● What to do
Would you output the lines from the one with "[540,34,639,47] many years, ->" through the last line of the material below, exactly, but without pictures?

___

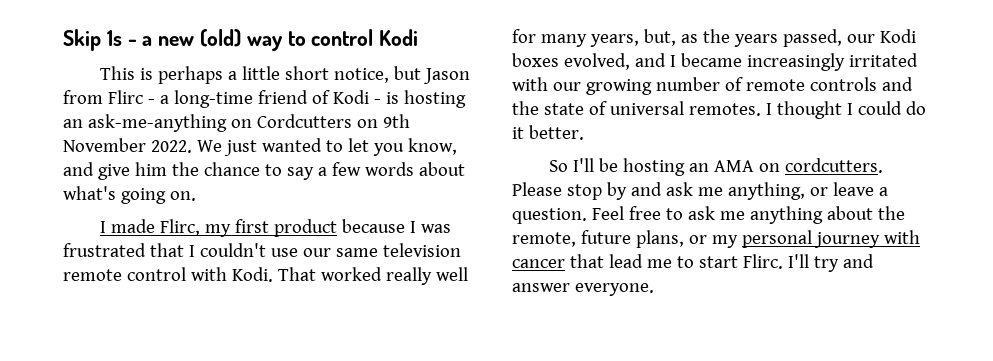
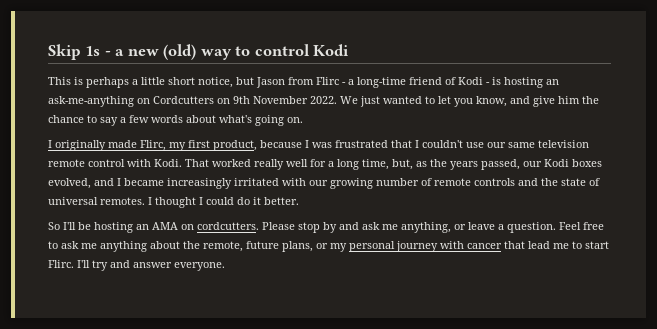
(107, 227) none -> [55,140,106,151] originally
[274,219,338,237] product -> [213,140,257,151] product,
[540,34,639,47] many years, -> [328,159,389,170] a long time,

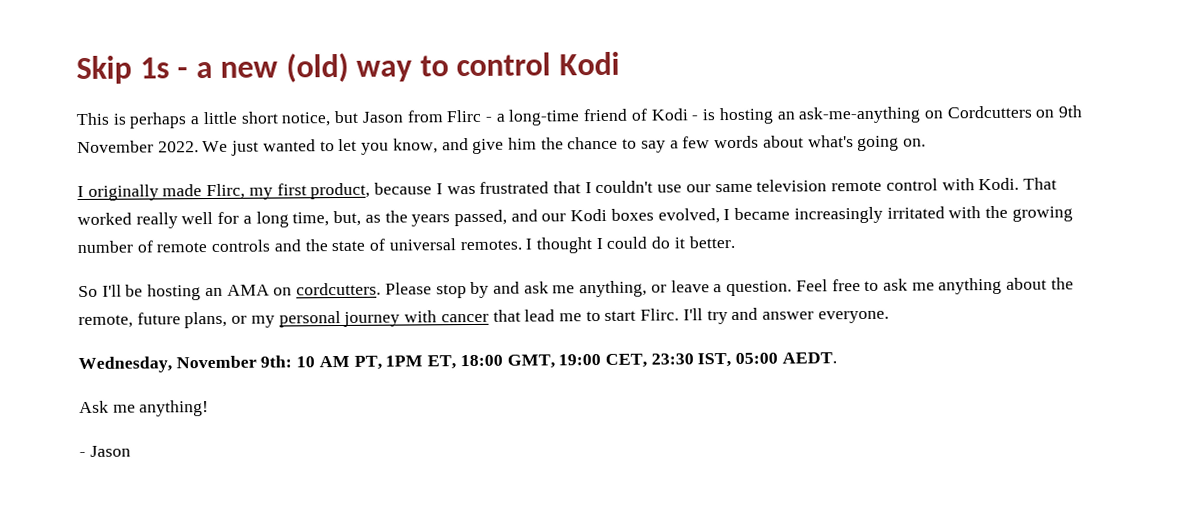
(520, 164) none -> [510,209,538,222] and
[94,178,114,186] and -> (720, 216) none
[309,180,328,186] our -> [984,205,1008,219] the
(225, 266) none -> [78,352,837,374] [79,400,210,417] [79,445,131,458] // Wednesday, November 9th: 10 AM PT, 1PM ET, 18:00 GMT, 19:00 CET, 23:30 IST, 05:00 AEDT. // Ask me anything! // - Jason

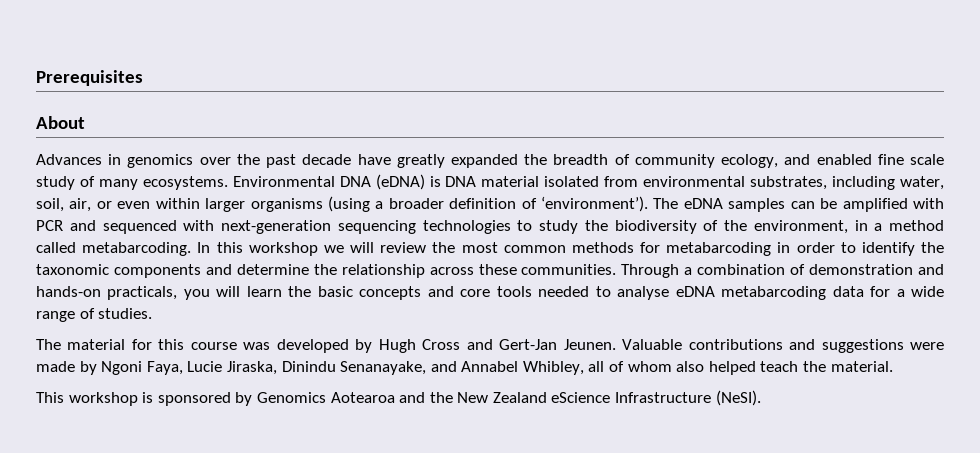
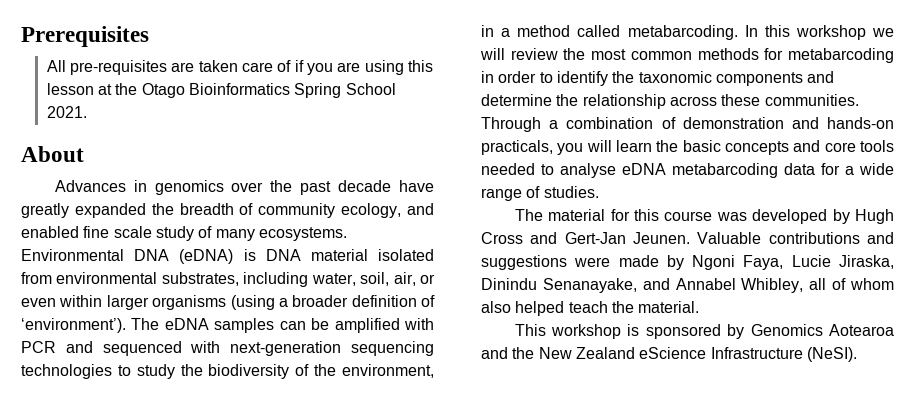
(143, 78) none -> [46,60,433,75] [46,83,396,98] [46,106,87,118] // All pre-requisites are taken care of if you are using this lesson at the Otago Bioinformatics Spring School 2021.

___

● Output for this exercise
[540,34,639,47] many years, -> [328,159,389,170] a long time,

(520, 164) none -> [510,209,538,222] and
[94,178,114,186] and -> (720, 216) none
[309,180,328,186] our -> [984,205,1008,219] the
(225, 266) none -> [78,352,837,374] [79,400,210,417] [79,445,131,458] // Wednesday, November 9th: 10 AM PT, 1PM ET, 18:00 GMT, 19:00 CET, 23:30 IST, 05:00 AEDT. // Ask me anything! // - Jason

(143, 78) none -> [46,60,433,75] [46,83,396,98] [46,106,87,118] // All pre-requisites are taken care of if you are using this lesson at the Otago Bioinformatics Spring School 2021.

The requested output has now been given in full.